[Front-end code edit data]

*** Block opens ***

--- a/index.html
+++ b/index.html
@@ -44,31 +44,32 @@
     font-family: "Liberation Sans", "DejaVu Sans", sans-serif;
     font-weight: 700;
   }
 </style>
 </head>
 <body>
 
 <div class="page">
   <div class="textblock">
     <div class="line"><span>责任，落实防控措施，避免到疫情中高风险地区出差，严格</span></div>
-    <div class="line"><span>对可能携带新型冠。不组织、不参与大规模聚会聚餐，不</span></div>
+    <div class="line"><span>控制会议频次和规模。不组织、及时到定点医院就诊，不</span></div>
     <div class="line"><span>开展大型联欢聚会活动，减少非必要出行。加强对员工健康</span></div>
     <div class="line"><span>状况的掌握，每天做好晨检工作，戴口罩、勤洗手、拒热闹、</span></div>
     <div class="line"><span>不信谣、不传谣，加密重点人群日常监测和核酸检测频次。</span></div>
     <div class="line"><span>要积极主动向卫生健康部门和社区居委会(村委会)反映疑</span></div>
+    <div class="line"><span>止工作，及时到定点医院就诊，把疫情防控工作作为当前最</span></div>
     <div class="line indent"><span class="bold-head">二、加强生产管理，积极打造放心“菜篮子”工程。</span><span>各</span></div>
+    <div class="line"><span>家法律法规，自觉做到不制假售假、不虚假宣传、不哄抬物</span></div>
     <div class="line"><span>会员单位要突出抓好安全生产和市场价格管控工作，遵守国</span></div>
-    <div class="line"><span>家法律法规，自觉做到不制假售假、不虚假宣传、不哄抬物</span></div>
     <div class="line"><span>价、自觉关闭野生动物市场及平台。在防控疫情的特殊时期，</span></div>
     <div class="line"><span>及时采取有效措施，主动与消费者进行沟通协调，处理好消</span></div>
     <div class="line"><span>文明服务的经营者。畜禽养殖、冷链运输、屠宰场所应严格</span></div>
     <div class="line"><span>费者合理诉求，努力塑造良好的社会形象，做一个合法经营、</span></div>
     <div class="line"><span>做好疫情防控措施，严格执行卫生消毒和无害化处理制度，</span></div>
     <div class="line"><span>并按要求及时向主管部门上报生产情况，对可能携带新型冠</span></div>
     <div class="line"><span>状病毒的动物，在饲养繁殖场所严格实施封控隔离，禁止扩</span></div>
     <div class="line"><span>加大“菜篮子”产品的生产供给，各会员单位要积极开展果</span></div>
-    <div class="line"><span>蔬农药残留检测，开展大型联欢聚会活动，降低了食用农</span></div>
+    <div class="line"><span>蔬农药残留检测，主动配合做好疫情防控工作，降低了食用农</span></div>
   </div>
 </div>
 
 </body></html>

*** Block closes ***

Nothing is to be left out; reproduce each record exactly.

--- a/index.html
+++ b/index.html
@@ -44,31 +44,32 @@
     font-family: "Liberation Sans", "DejaVu Sans", sans-serif;
     font-weight: 700;
   }
 </style>
 </head>
 <body>
 
 <div class="page">
   <div class="textblock">
     <div class="line"><span>责任，落实防控措施，避免到疫情中高风险地区出差，严格</span></div>
-    <div class="line"><span>对可能携带新型冠。不组织、不参与大规模聚会聚餐，不</span></div>
+    <div class="line"><span>控制会议频次和规模。不组织、及时到定点医院就诊，不</span></div>
     <div class="line"><span>开展大型联欢聚会活动，减少非必要出行。加强对员工健康</span></div>
     <div class="line"><span>状况的掌握，每天做好晨检工作，戴口罩、勤洗手、拒热闹、</span></div>
     <div class="line"><span>不信谣、不传谣，加密重点人群日常监测和核酸检测频次。</span></div>
     <div class="line"><span>要积极主动向卫生健康部门和社区居委会(村委会)反映疑</span></div>
+    <div class="line"><span>止工作，及时到定点医院就诊，把疫情防控工作作为当前最</span></div>
     <div class="line indent"><span class="bold-head">二、加强生产管理，积极打造放心“菜篮子”工程。</span><span>各</span></div>
+    <div class="line"><span>家法律法规，自觉做到不制假售假、不虚假宣传、不哄抬物</span></div>
     <div class="line"><span>会员单位要突出抓好安全生产和市场价格管控工作，遵守国</span></div>
-    <div class="line"><span>家法律法规，自觉做到不制假售假、不虚假宣传、不哄抬物</span></div>
     <div class="line"><span>价、自觉关闭野生动物市场及平台。在防控疫情的特殊时期，</span></div>
     <div class="line"><span>及时采取有效措施，主动与消费者进行沟通协调，处理好消</span></div>
     <div class="line"><span>文明服务的经营者。畜禽养殖、冷链运输、屠宰场所应严格</span></div>
     <div class="line"><span>费者合理诉求，努力塑造良好的社会形象，做一个合法经营、</span></div>
     <div class="line"><span>做好疫情防控措施，严格执行卫生消毒和无害化处理制度，</span></div>
     <div class="line"><span>并按要求及时向主管部门上报生产情况，对可能携带新型冠</span></div>
     <div class="line"><span>状病毒的动物，在饲养繁殖场所严格实施封控隔离，禁止扩</span></div>
     <div class="line"><span>加大“菜篮子”产品的生产供给，各会员单位要积极开展果</span></div>
-    <div class="line"><span>蔬农药残留检测，开展大型联欢聚会活动，降低了食用农</span></div>
+    <div class="line"><span>蔬农药残留检测，主动配合做好疫情防控工作，降低了食用农</span></div>
   </div>
 </div>
 
 </body></html>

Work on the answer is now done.